Friday, February 19, 2010

Somebody Lurks In The Shadow

Man oh man. It's been a long winter of hibernation in terms of a lot of things. Travelled a bit so I was away from Austin a lot of the time. After having the most awesome Christmas dinner with my intermediate family rather than extended (so great!), I took off on a 10 day sailing trip through the British Virgin Islands. It was the most relaxing thing imaginable - no joke. Visited about 6-7 different islands, drank Pain Killers like a mad man, night ocean swims, sleeping on the tramp just about every opportunity I had, and just - relaxed. My favorite part of the trip was our extended 2 night stay in Anegada island. Most secluded beach I've ever been to and the bars/restaurants were to die for.
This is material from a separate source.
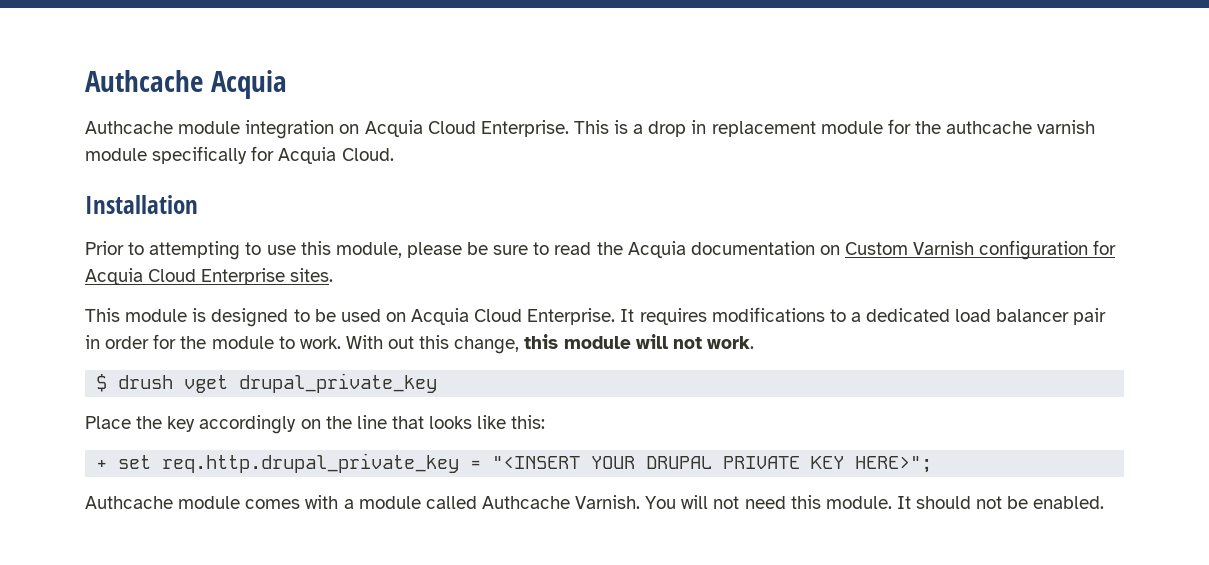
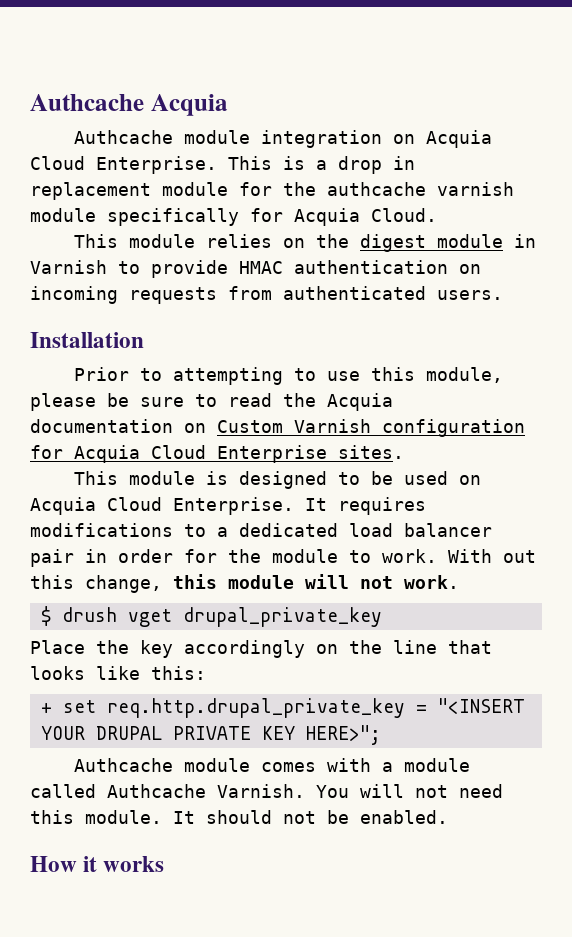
(394, 154) none -> [74,234,537,252] [30,260,481,278] [30,286,503,304] // This module relies on the digest module in Varnish to provide HMAC authentication on incoming requests from authenticated users.
(1105, 502) none -> [30,856,165,872] // How it works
So with that said - I get back to Austin in early January, and what do you know? All perspectives have changed. That trip is going to be known as a pivotal point in my life. I came back thinking differently - about a lot of things. Tired of being sad or mad (thanks 2009 great depression!). Just freshly promoted at work, so clearly working like a dog. After duking it out with The Devil Wears JC Penney, I finally got the promotion I deserved (and out of cycle, mind you). It's really refreshing to finally be appreciated at work for all of the efforts I put in, it just took time AND patience. Perhaps it's a little sad, but the promotion is also something that uplifted my moods. I'm here on this earth to succeed, keep moving, and have a blast - so it just works out so very nicely.

It's been so cold in Austin, and I've basically been lurking in the shadows in terms of not really going out as much (or at all) during the week and just laying low with weekend plans. I'm not planning any huge travelling so far in the foreseeable future (next few weeks, ha!), so learning that I don't always have to go out and be extremely social has been a wonderful thing. I like showcasing my secret single behavior while at home with a glass (ok a few glasses) of red, red wine. I like one on one activites with friends. I like talking, listening, and learning. Soon the sun will be out to play again, SXSW will happen, and bam! HEAT! ENERGY! BARTON SPRINGS! MARGARITAS! GREEN BELT! JET SKIING! All that makes Austin so magically delicious.

I've been attempting the whole dating thing, even after a huge fiasco in the Fall (uh don't remind me!). Disappointment times a million. I haven't found what I'm looking for and apparently what I'm looking for is a whole lot to ask, so I think I need to just sit still in that department and only take opportunities as they come rather than look. I realized I kind of really like myself. I like my flow, I like how I do things, and I'm beginning to realize I don't really want someone coming into my life to mess that up just yet. I know that sounds a little negative/selfish, but it's just truth. I like me right now.

For now I sit here - pondering if my couch or a night on Red River is more appealing. Time to get out of the shadows? Only time will tell.